◆ The input
====================
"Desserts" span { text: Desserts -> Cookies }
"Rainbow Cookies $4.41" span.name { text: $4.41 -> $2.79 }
====================
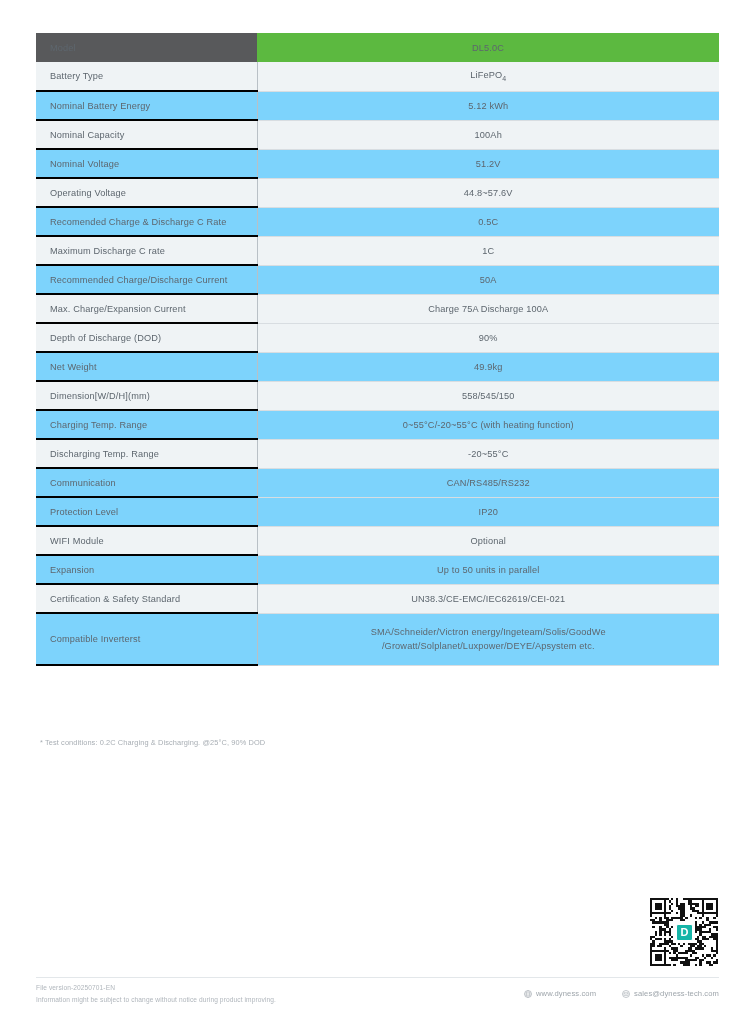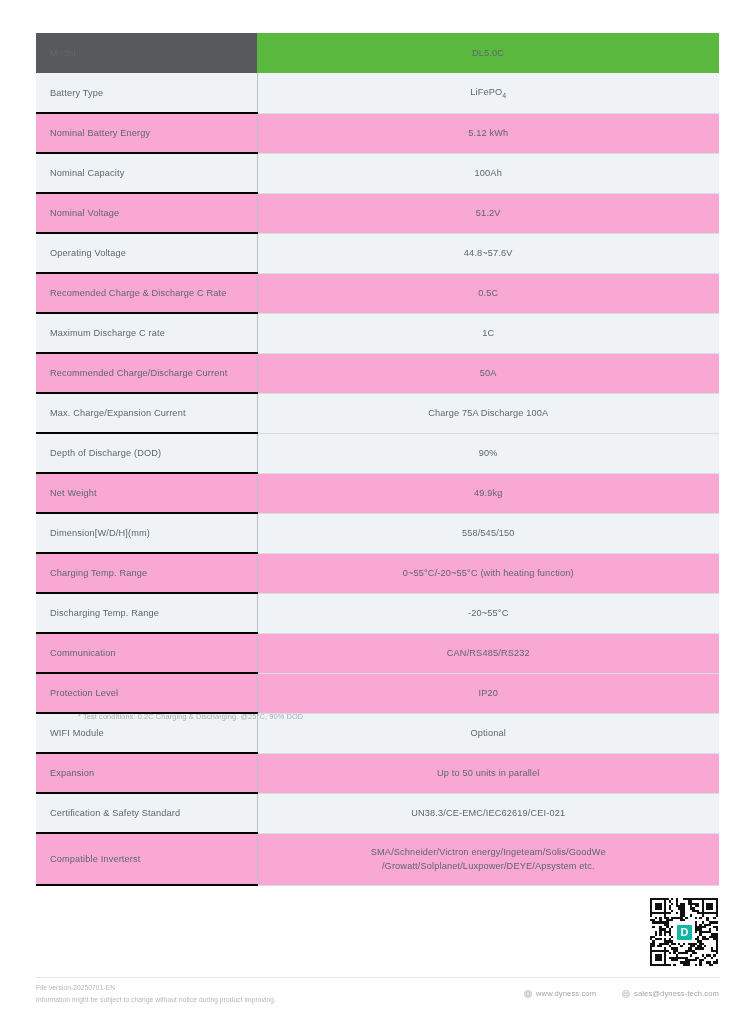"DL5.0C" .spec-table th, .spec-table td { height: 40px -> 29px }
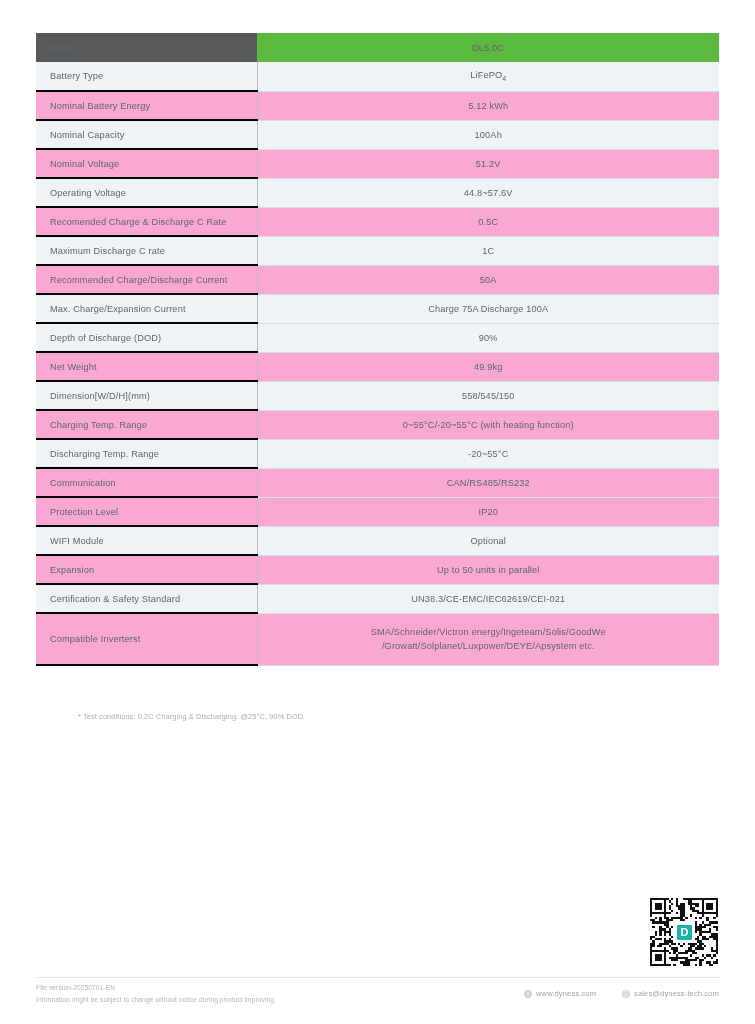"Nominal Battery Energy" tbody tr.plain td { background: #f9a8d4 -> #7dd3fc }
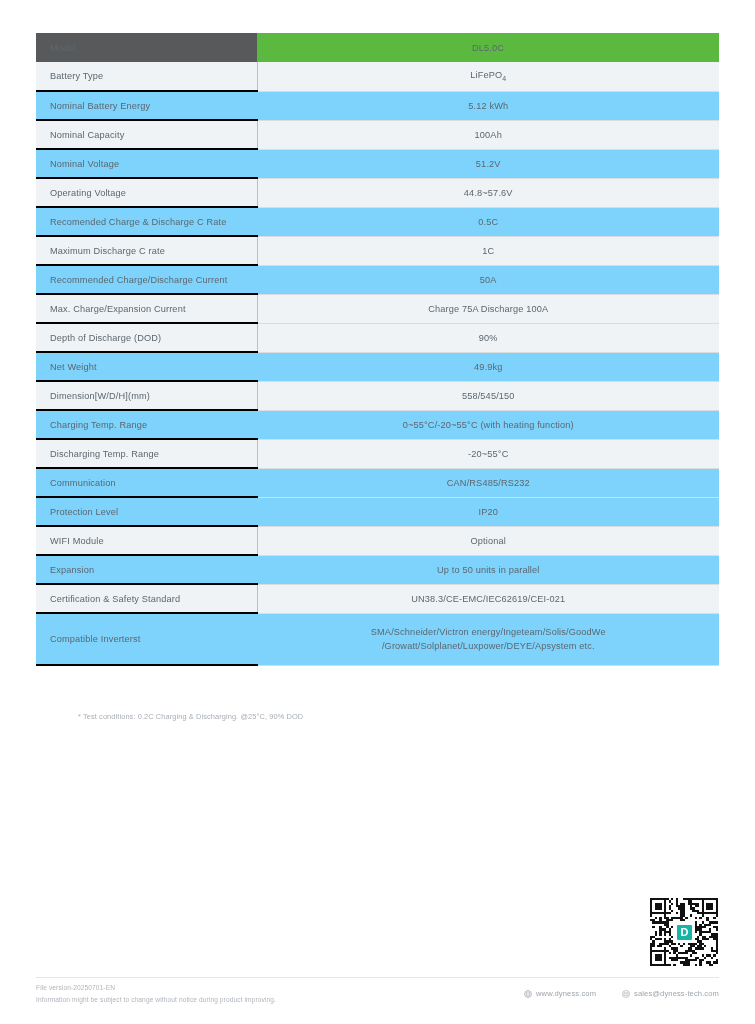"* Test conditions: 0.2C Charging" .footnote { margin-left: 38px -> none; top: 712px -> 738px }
====================
◆ Exercise
Reproduce only the lines above spanning from the line containing "text: Desserts ->" through the line containing "text: $4.41 ->", word for word.

◆ Task output
"Desserts" span { text: Desserts -> Cookies }
"Rainbow Cookies $4.41" span.name { text: $4.41 -> $2.79 }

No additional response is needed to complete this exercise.